Work item = Set down exactly, from the records below, the line with "SPRING EXTENSION</div>" through the line with "<p>The clutch release", and nothing else.

Extracted data entries:

╭──

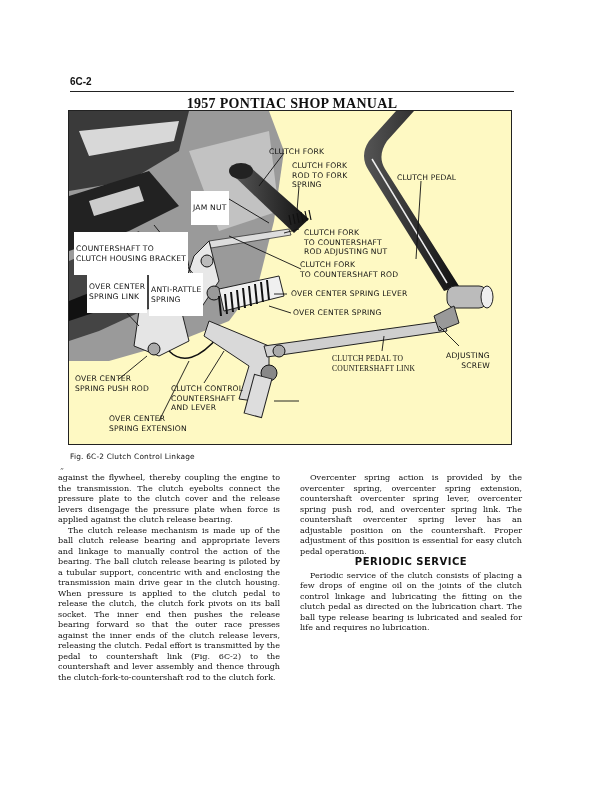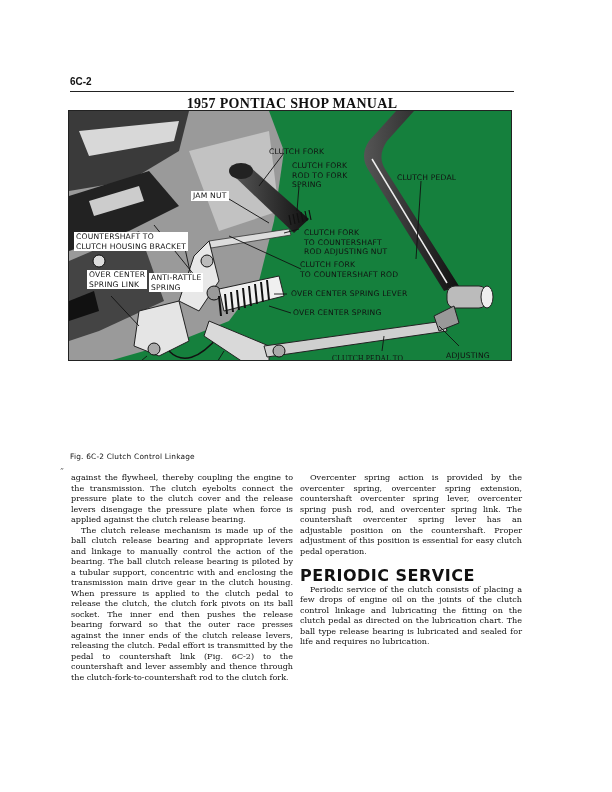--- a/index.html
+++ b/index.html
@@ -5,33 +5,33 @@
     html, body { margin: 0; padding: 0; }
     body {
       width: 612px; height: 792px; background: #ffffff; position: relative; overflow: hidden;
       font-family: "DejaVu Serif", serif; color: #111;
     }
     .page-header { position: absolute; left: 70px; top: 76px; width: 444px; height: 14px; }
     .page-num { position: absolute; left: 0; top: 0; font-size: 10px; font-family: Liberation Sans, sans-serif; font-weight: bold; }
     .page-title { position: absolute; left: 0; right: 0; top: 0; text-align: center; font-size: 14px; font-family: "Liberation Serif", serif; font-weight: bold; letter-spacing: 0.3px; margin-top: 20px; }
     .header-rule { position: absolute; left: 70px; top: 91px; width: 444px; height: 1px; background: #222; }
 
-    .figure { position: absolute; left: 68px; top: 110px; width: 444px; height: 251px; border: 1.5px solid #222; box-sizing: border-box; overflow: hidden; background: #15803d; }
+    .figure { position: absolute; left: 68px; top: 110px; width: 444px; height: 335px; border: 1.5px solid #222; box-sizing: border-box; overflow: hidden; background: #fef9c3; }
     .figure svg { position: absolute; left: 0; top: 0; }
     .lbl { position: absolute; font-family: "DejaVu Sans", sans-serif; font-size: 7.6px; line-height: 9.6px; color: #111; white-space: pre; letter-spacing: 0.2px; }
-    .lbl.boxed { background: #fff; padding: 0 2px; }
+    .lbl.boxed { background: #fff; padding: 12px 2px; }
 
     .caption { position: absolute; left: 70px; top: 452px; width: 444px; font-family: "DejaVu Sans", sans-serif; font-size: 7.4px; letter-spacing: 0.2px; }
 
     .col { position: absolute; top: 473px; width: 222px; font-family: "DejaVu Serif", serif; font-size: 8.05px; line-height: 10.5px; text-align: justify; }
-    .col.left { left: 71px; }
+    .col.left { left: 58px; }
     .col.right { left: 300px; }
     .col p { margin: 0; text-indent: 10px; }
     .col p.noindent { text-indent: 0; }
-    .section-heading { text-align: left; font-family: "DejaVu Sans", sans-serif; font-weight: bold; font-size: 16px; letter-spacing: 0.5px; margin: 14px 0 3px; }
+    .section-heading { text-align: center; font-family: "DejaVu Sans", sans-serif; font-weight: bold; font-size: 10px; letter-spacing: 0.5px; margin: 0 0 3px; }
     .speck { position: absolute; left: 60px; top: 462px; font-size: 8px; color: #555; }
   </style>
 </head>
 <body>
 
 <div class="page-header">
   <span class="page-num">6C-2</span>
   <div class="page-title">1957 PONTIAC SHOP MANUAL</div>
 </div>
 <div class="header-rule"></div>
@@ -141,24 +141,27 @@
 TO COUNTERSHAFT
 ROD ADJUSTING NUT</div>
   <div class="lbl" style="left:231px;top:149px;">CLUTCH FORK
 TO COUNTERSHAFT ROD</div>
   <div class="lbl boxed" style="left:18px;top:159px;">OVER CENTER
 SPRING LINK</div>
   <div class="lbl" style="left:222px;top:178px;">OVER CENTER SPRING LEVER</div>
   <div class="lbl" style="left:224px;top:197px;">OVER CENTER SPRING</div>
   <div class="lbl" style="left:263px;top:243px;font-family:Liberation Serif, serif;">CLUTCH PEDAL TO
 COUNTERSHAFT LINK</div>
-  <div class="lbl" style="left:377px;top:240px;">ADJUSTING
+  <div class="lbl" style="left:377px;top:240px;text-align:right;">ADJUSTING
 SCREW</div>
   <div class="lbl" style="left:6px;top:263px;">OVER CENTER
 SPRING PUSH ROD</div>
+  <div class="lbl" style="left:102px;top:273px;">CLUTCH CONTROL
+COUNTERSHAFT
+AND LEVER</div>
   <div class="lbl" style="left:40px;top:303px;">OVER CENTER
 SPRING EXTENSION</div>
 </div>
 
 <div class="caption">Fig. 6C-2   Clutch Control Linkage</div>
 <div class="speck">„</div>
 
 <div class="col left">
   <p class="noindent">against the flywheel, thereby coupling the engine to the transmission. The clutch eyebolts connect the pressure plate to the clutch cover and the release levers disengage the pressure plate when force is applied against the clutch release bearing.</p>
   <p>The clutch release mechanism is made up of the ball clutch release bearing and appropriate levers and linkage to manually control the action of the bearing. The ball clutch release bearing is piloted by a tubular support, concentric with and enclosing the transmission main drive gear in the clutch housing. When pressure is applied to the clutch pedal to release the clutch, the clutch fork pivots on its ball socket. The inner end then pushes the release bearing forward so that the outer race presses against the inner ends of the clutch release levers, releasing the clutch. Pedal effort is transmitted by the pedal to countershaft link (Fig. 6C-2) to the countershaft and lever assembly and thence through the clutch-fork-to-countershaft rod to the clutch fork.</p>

╰──
╭──

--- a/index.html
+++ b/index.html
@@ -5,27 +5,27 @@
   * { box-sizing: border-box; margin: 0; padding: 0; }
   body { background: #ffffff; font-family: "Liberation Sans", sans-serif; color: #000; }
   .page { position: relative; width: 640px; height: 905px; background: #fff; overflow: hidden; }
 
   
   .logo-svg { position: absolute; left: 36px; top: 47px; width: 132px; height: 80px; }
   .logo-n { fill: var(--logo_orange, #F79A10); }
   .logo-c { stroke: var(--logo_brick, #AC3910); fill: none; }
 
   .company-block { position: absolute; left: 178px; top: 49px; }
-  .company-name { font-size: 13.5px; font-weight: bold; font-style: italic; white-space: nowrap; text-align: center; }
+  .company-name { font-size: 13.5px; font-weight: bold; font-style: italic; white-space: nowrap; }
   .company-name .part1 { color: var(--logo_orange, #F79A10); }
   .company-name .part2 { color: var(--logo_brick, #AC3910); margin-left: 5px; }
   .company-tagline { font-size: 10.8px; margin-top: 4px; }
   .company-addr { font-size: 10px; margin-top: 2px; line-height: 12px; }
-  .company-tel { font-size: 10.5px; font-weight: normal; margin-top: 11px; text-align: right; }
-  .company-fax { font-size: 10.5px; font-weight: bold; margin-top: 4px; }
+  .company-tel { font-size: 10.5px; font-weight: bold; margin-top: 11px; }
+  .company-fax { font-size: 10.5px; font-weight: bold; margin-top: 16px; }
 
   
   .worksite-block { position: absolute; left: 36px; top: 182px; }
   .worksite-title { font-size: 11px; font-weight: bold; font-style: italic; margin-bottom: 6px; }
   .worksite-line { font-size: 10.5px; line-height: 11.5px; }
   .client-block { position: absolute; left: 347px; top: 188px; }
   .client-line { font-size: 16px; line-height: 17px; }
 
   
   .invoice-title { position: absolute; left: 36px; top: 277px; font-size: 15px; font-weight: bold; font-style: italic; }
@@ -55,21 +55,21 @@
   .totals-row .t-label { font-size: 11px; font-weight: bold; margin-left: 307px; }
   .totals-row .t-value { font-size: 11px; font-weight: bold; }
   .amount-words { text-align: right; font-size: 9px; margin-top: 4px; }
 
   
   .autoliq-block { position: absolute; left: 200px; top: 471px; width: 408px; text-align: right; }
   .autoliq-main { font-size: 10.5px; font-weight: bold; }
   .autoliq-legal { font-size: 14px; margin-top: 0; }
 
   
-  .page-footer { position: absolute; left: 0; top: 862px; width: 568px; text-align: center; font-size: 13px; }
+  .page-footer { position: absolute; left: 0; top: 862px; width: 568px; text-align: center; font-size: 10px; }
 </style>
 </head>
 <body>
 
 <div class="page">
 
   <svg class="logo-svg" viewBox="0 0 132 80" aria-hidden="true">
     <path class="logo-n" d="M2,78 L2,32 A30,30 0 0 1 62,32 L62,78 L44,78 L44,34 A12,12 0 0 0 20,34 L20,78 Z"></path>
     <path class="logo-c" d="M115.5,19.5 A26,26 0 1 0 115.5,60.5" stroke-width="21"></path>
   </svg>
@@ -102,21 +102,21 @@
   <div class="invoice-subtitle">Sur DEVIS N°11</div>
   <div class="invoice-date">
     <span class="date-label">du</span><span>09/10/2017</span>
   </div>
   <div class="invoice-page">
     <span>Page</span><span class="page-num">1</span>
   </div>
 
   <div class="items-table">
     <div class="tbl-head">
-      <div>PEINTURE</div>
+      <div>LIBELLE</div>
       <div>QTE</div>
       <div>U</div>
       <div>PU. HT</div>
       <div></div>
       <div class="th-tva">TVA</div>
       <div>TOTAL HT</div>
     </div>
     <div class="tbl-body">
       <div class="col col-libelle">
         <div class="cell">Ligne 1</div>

╰──

Task answer =
 SPRING EXTENSION</div>
 </div>
 
 <div class="caption">Fig. 6C-2   Clutch Control Linkage</div>
 <div class="speck">„</div>
 
 <div class="col left">
   <p class="noindent">against the flywheel, thereby coupling the engine to the transmission. The clutch eyebolts connect the pressure plate to the clutch cover and the release levers disengage the pressure plate when force is applied against the clutch release bearing.</p>
   <p>The clutch release mechanism is made up of the ball clutch release bearing and appropriate levers and linkage to manually control the action of the bearing. The ball clutch release bearing is piloted by a tubular support, concentric with and enclosing the transmission main drive gear in the clutch housing. When pressure is applied to the clutch pedal to release the clutch, the clutch fork pivots on its ball socket. The inner end then pushes the release bearing forward so that the outer race presses against the inner ends of the clutch release levers, releasing the clutch. Pedal effort is transmitted by the pedal to countershaft link (Fig. 6C-2) to the countershaft and lever assembly and thence through the clutch-fork-to-countershaft rod to the clutch fork.</p>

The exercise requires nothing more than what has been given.